As a user, I want to be able to create and resize servers without hitting NoValidHost errors because the cloud is performing a rolling upgrade and has disabled computes.
Nova will start reporting a
COMPUTE_STATUS_DISABLED trait to placement
for any compute node resource provider managed by a disabled compute service
host. When the service is enabled, the trait will be removed.
For the compute service there are two changes.
The compute service already has a set_host_enabled method which is a synchronous RPC call. Historically this was only implemented by the xenapi driver for use with the (now deprecated) Update Host Status API.
This blueprint proposes to use that compute method to generically add/remove
COMPUTE_STATUS_DISABLED trait on the compute nodes managed by that
service (note that for ironic a compute service host can manage multiple
nodes). The trait will be managed on only the root compute node resource
provider in placement, not any nested providers.
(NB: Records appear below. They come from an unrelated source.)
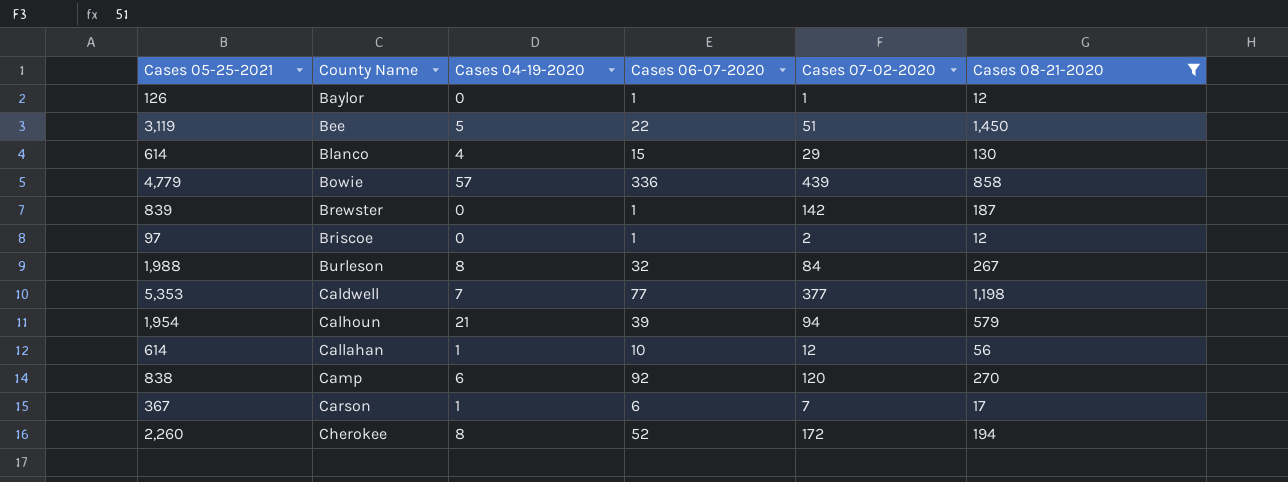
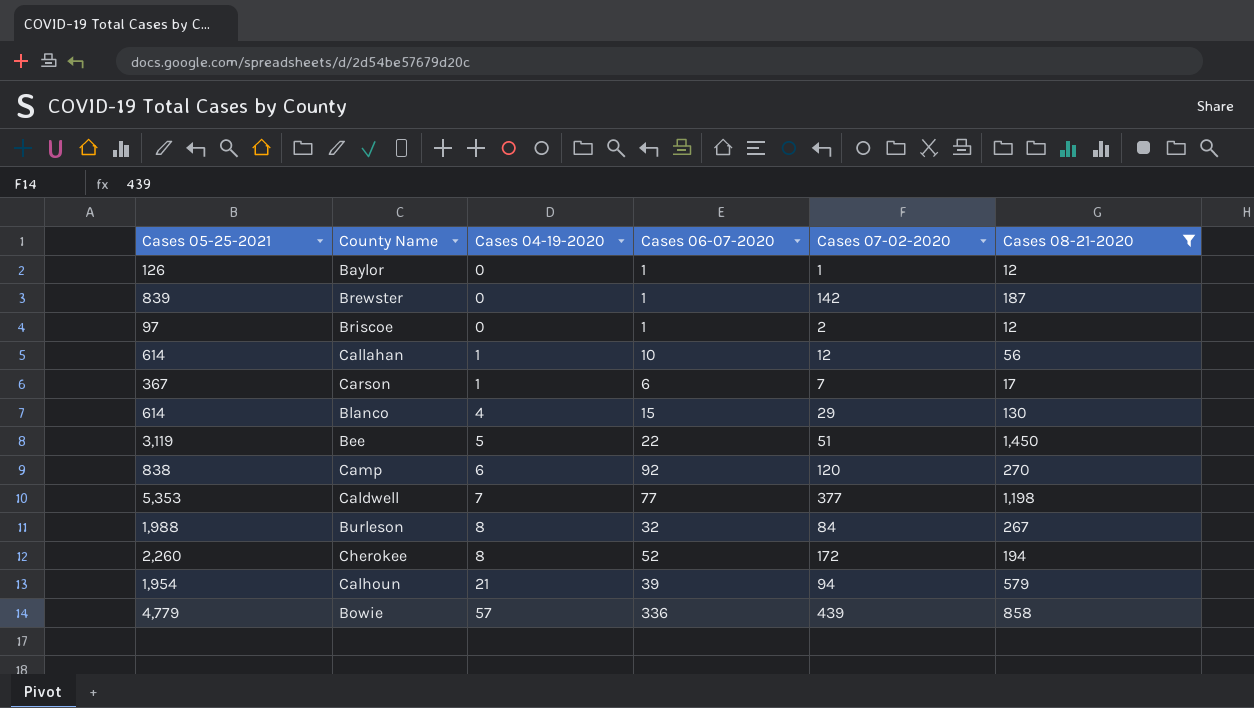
row order: County Name ascending -> Cases 04-19-2020 ascending

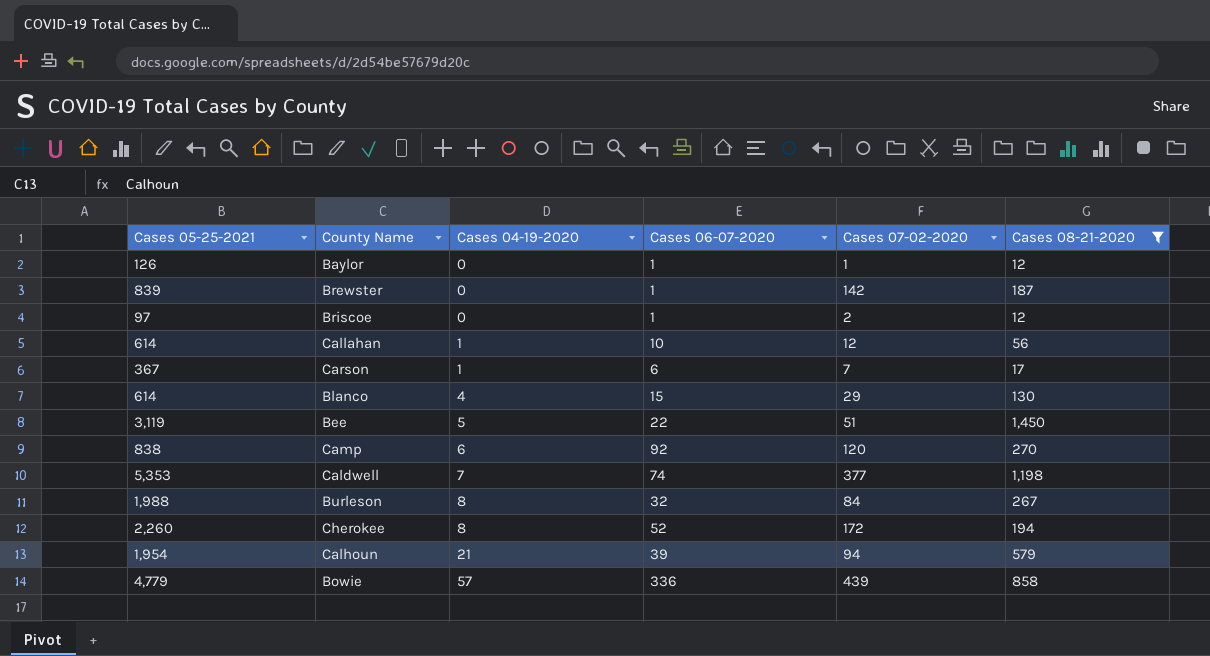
Caldwell | Cases 06-07-2020: 77 -> 74

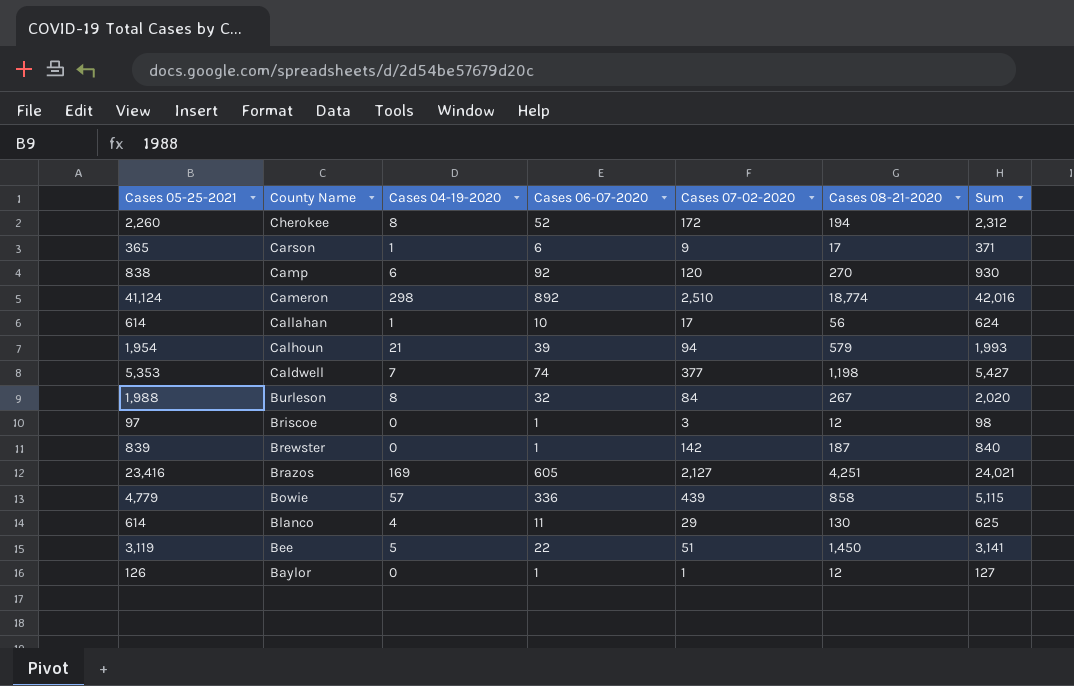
filter: Cases 08-21-2020 <= 1,450 -> none
row order: Cases 04-19-2020 ascending -> County Name descending
column Sum | formula: none -> [Cases 05-25-2021] + [Cases 06-07-2020]
Carson | Cases 05-25-2021: 367 -> 365
Carson | Cases 07-02-2020: 7 -> 9
Callahan | Cases 07-02-2020: 12 -> 17
Briscoe | Cases 07-02-2020: 2 -> 3
Blanco | Cases 06-07-2020: 15 -> 11

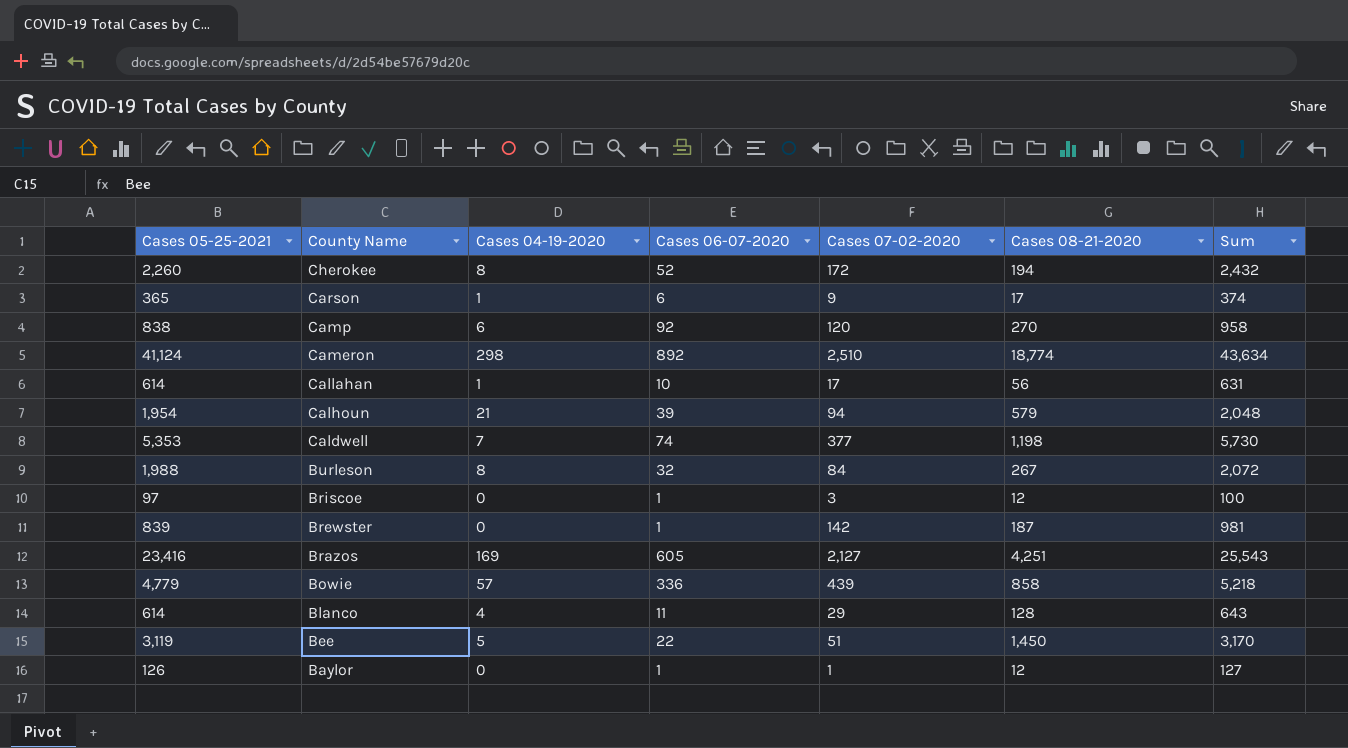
column Sum | formula: [Cases 05-25-2021] + [Cases 06-07-2020] -> [Cases 05-25-2021] + [Cases 07-02-2020]
Blanco | Cases 08-21-2020: 130 -> 128

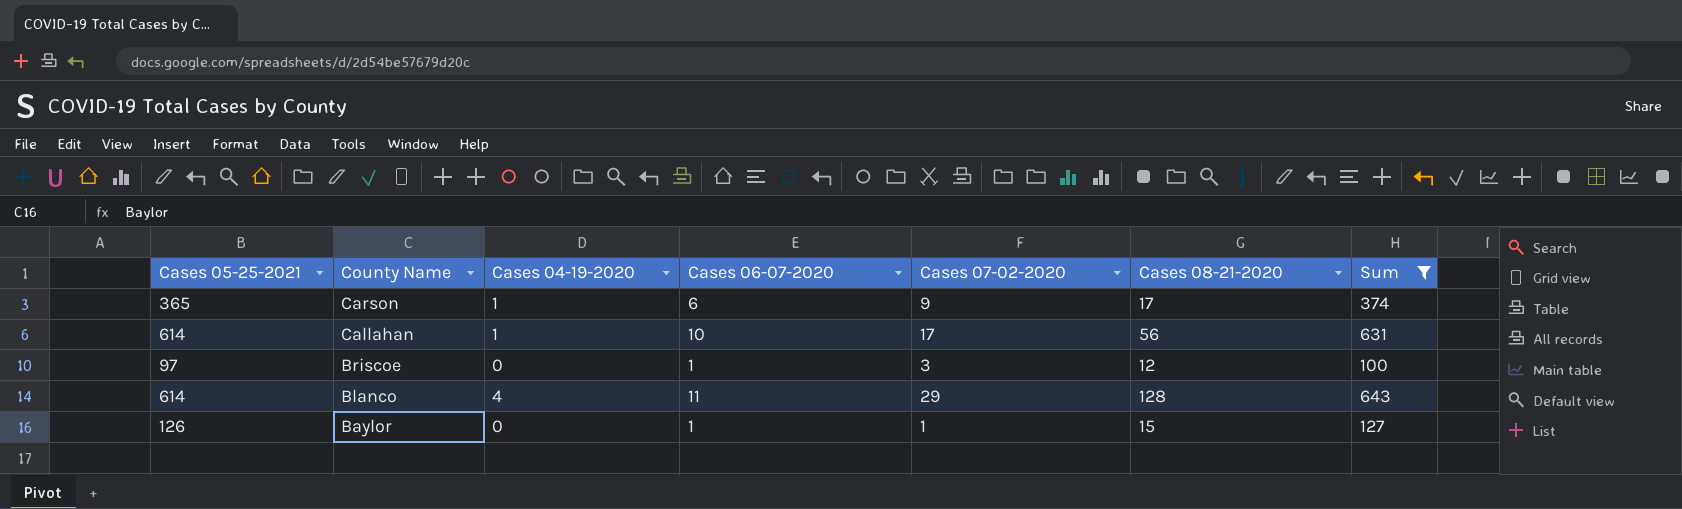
filter: none -> Sum <= 643
Baylor | Cases 08-21-2020: 12 -> 15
The actual implementation will be part of the ComputeVirtAPI so that the libvirt driver has access to it when it automatically disables or enables the compute node based on events from the hypervisor. 
update_available_resource operation which is called during
service start and periodically, the update_provider_tree flow will sync
COMPUTE_STATUS_DISABLED trait based on the current disabled status
of the service. This is useful to:
Sync the trait on older disabled computes during the upgrade.
Sync the trait in case the API<>compute interaction fails for some reason, like a dropped RPC call.
When the os-services API(s) are used to enable or disable a compute service,
the API will synchronously call the compute service via the
set_host_enabled RPC method to reflect the trait on the
related compute node resource providers in placement appropriately. For
example, if compute service A is disabled, the trait will be added. When
compute service A is enabled, the trait will be removed.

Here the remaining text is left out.